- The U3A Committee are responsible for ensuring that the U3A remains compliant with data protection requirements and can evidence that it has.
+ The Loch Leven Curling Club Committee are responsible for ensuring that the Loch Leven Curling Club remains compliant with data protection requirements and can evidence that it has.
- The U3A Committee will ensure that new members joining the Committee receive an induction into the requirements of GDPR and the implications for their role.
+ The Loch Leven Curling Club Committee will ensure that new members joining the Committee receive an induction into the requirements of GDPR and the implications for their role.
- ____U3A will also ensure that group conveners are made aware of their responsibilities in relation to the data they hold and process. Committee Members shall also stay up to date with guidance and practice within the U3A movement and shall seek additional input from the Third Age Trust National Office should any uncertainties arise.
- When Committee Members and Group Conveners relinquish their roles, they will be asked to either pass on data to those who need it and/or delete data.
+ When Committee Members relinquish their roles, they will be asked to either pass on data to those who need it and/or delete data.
-*-*-
▶ EXERCISE DIRECTIONS: Using the material above, report each line where "receive" occurs.

▶ RESPONSE:
- The U3A Committee will ensure that new members joining the Committee receive an induction into the requirements of GDPR and the implications for their role.
+ The Loch Leven Curling Club Committee will ensure that new members joining the Committee receive an induction into the requirements of GDPR and the implications for their role.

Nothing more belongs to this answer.